Et Mada devint anglophone
Depuis la modification de la Constitution sanctionnée par référendum le 4 avril dernier, l’anglais est désormais la troisième langue officielle du pays, aux côtés du malgache et du français. Un choix pour le moins surprenant pour ce pays partiellement francophone, que le Premier ministre Charles Rabemananjara a tenté de justifier ainsi : « C’est une mesure dictée notamment par la géographie, a-t-il expliqué avant le scrutin. Madagascar se trouve dans une zone linguistique anglophone et appartient à des organisations régionales dont l’anglais est la langue de travail. » Il est vrai que la Grande Île, qui appartient au Marché commun d’Afrique orientale et australe (Comesa), est également devenue membre à part entière de la Communauté de développement de l’Afrique australe (SADC) le 18 août 2005 à l’issue du sommet de Gaborone.

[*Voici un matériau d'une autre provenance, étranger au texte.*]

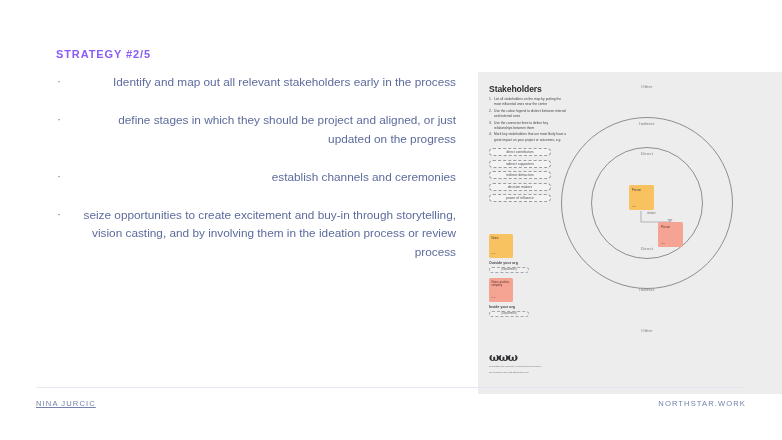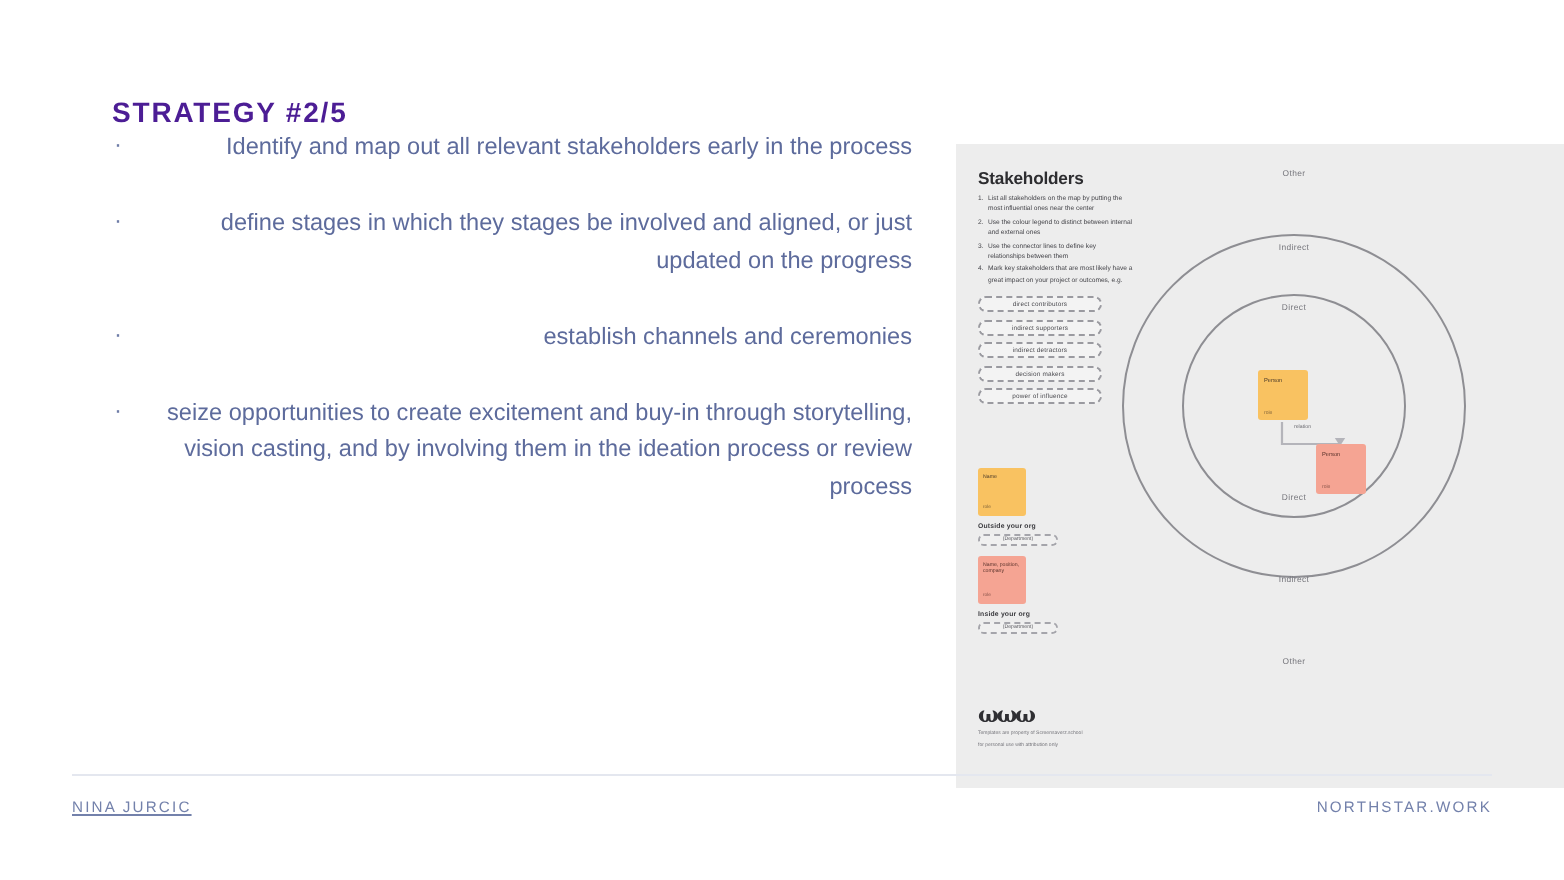--- a/index.html
+++ b/index.html
@@ -22,10 +22,11 @@
     width: 400px;
   }
   #eyebrow {
-    font-size: 14px;
+    font-size: 11px;
     font-weight: bold;
     letter-spacing: 0.9px;
-    color: #4c1d95;
+    color: #8b5cf6;
+    margin-bottom: 13px;
   }
   #headline {
     font-size: 26px;

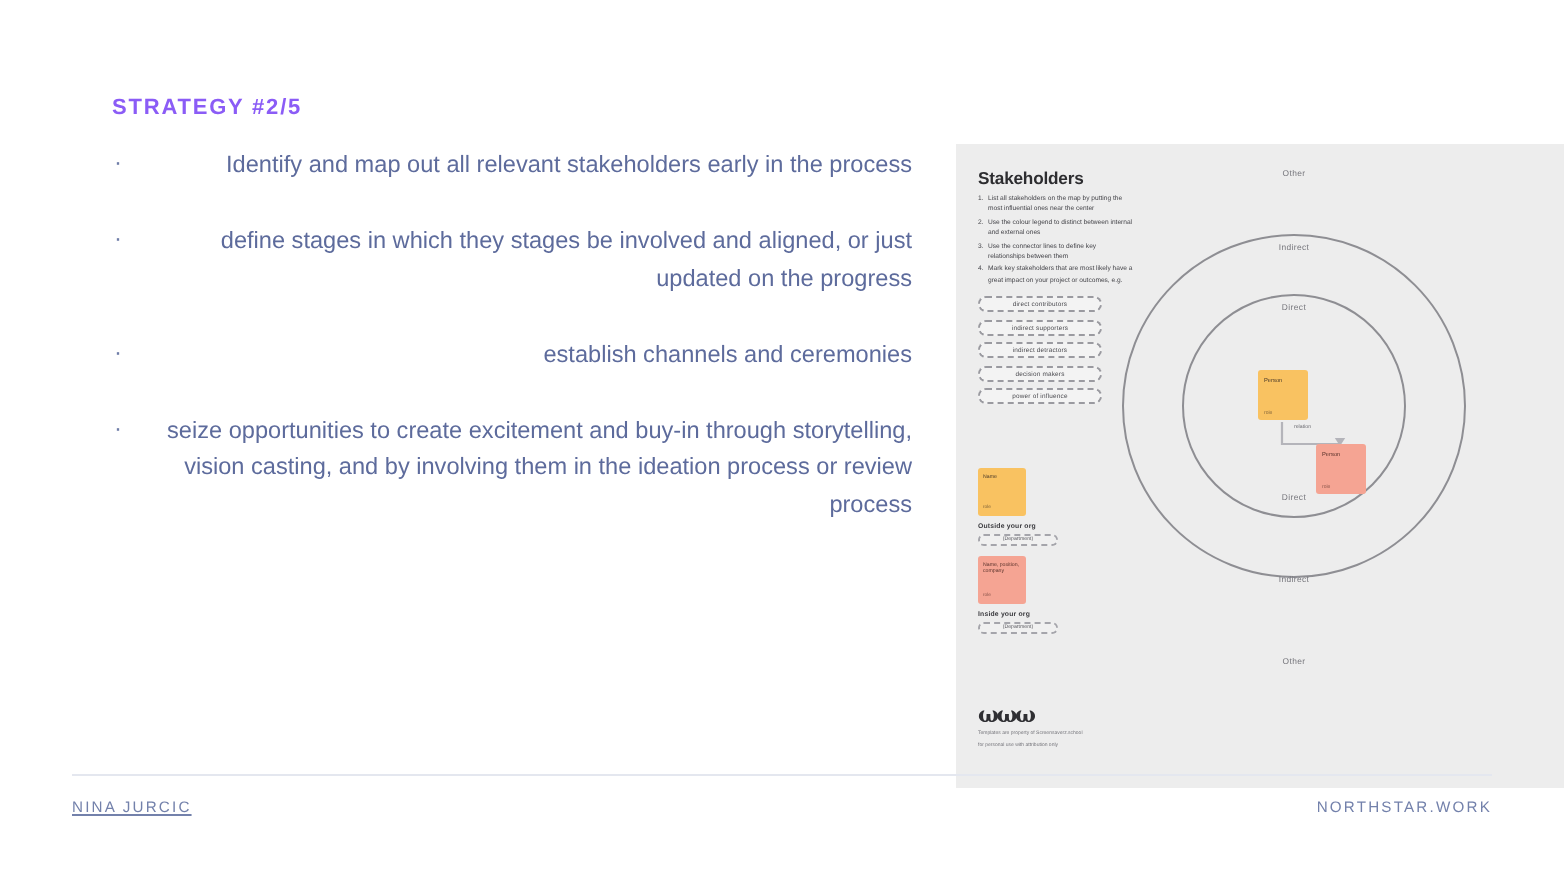--- a/index.html
+++ b/index.html
@@ -274,7 +274,7 @@
       </div>
       <div class="bullet">
         <div class="bullet-dot">·</div>
-        <div class="bullet-text">define stages in which they stages be involved and aligned, or just updated on the progress</div>
+        <div class="bullet-text">define stages in which they should be project and aligned, or just updated on the progress</div>
       </div>
       <div class="bullet">
         <div class="bullet-dot">·</div>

Les autorités espèrent ainsi développer les échanges commerciaux dans la région, tout particulièrement avec l’Afrique du Sud.
Ce choix a toutefois suscité des polémiques, dans la mesure où la langue anglaise reste obscure pour la grande majorité de la population : 80 % des Malgaches ne parle que malgache, et le français est utilisé comme la langue de travail dans les administrations, la politique et les affaires. Toutefois, depuis sa prise de pouvoir en mai 2002, Marc Ravalomanana, fervent apôtre du libéralisme, prêche pour un modèle de développement à l’anglo-saxonne. Ses détracteurs l’accusent même de nourrir un vif ressentiment envers la France – à laquelle il reprocherait d’avoir trop longtemps soutenu son prédécesseur, Didier Ratsiraka – et le suspectent de vouloir favoriser les partenariats économiques avec les États-Unis, l’Allemagne ou le Royaume-Uni au détriment de l’ancienne tutelle coloniale.
Au quotidien, le roi du yaourt maîtrise pourtant mal les langues étrangères, et ses interventions dans la langue de Molière comme dans celle de Shakespeare sont tout aussi approximatives. Ses interlocuteurs reconnaissent toutefois que le président a fait des progrès, surtout en français, même s’il encourage l’anglicisation des services de l’État. Son chef de cabinet porte le titre de chief of staff, les ministres doivent respecter des business plans et l’avion présidentiel s’appelle Air Force One. Dans le domaine des renseignements, la Direction générale d’investigation et de documentation intérieure et extérieure (DGIDIE) a été remplacée en février 2004 par le Central Intelligence Service (CIS).
Reste à savoir comment ce choix va être interprété par les partenaires extérieurs d’Antananarivo. Respectueuse de la souveraineté de ses membres, l’Organisation internationale de la Francophonie (OIF) s’est bien gardée de commenter le résultat du référendum. D’autant qu’au moins une dizaine d’États appartenant à l’OIF sont également membres du Commonwealth. Toutefois, dans les milieux diplomatiques francophones, certains ne cachent pas la déception que suscite la « constitutionnalisation » de l’anglais, perçue comme une lubie présidentielle plus que comme une nécessité. Au moment où Madagascar dispute à la République démocratique du Congo le privilège d’accueillir sur son sol le sommet de la Francophonie de 2010, il est évident que ce choix ne joue pas en sa faveur.